- **Task goal**: Nothing in the listing may be skipped; repeat it all exactly.

- **Information supplied**:
○ ○ ○ ○ ○ ○ ○

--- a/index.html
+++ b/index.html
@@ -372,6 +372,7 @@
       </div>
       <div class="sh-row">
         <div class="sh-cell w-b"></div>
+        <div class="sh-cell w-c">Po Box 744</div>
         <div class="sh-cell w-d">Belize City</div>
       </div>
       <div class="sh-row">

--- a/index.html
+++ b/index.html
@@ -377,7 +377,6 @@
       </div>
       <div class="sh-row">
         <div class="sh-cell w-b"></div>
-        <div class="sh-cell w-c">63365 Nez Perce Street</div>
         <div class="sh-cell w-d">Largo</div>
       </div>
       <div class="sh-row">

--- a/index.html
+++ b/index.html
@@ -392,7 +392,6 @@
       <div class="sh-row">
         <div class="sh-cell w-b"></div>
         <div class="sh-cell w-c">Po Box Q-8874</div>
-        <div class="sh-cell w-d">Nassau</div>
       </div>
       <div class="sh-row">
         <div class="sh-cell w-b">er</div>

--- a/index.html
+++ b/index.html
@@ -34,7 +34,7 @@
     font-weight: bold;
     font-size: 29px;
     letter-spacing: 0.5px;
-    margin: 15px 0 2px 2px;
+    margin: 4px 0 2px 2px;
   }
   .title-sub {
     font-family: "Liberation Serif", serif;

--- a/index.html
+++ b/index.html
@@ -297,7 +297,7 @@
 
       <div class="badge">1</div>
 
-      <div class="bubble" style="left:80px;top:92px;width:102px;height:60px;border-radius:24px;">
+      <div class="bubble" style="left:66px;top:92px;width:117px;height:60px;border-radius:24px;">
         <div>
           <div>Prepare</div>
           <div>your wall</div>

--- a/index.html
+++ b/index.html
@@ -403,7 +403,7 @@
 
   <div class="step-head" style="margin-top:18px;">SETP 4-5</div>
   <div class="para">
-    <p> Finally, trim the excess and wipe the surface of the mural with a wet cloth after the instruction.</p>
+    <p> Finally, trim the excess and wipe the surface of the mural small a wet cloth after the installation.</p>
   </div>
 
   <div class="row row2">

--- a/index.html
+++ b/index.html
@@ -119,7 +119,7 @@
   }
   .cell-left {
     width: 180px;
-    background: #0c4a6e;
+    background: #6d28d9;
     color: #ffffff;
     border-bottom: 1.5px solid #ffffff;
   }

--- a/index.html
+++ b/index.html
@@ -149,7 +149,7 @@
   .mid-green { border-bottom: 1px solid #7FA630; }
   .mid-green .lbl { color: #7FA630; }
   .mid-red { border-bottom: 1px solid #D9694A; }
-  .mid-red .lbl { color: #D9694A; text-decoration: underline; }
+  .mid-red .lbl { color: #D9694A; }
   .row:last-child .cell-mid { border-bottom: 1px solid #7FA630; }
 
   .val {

○ ○ ○ ○ ○ ○ ○

- **Result for this exercise**:
--- a/index.html
+++ b/index.html
@@ -372,6 +372,7 @@
       </div>
       <div class="sh-row">
         <div class="sh-cell w-b"></div>
+        <div class="sh-cell w-c">Po Box 744</div>
         <div class="sh-cell w-d">Belize City</div>
       </div>
       <div class="sh-row">

--- a/index.html
+++ b/index.html
@@ -377,7 +377,6 @@
       </div>
       <div class="sh-row">
         <div class="sh-cell w-b"></div>
-        <div class="sh-cell w-c">63365 Nez Perce Street</div>
         <div class="sh-cell w-d">Largo</div>
       </div>
       <div class="sh-row">

--- a/index.html
+++ b/index.html
@@ -392,7 +392,6 @@
       <div class="sh-row">
         <div class="sh-cell w-b"></div>
         <div class="sh-cell w-c">Po Box Q-8874</div>
-        <div class="sh-cell w-d">Nassau</div>
       </div>
       <div class="sh-row">
         <div class="sh-cell w-b">er</div>

--- a/index.html
+++ b/index.html
@@ -34,7 +34,7 @@
     font-weight: bold;
     font-size: 29px;
     letter-spacing: 0.5px;
-    margin: 15px 0 2px 2px;
+    margin: 4px 0 2px 2px;
   }
   .title-sub {
     font-family: "Liberation Serif", serif;

--- a/index.html
+++ b/index.html
@@ -297,7 +297,7 @@
 
       <div class="badge">1</div>
 
-      <div class="bubble" style="left:80px;top:92px;width:102px;height:60px;border-radius:24px;">
+      <div class="bubble" style="left:66px;top:92px;width:117px;height:60px;border-radius:24px;">
         <div>
           <div>Prepare</div>
           <div>your wall</div>

--- a/index.html
+++ b/index.html
@@ -403,7 +403,7 @@
 
   <div class="step-head" style="margin-top:18px;">SETP 4-5</div>
   <div class="para">
-    <p> Finally, trim the excess and wipe the surface of the mural with a wet cloth after the instruction.</p>
+    <p> Finally, trim the excess and wipe the surface of the mural small a wet cloth after the installation.</p>
   </div>
 
   <div class="row row2">

--- a/index.html
+++ b/index.html
@@ -119,7 +119,7 @@
   }
   .cell-left {
     width: 180px;
-    background: #0c4a6e;
+    background: #6d28d9;
     color: #ffffff;
     border-bottom: 1.5px solid #ffffff;
   }

--- a/index.html
+++ b/index.html
@@ -149,7 +149,7 @@
   .mid-green { border-bottom: 1px solid #7FA630; }
   .mid-green .lbl { color: #7FA630; }
   .mid-red { border-bottom: 1px solid #D9694A; }
-  .mid-red .lbl { color: #D9694A; text-decoration: underline; }
+  .mid-red .lbl { color: #D9694A; }
   .row:last-child .cell-mid { border-bottom: 1px solid #7FA630; }
 
   .val {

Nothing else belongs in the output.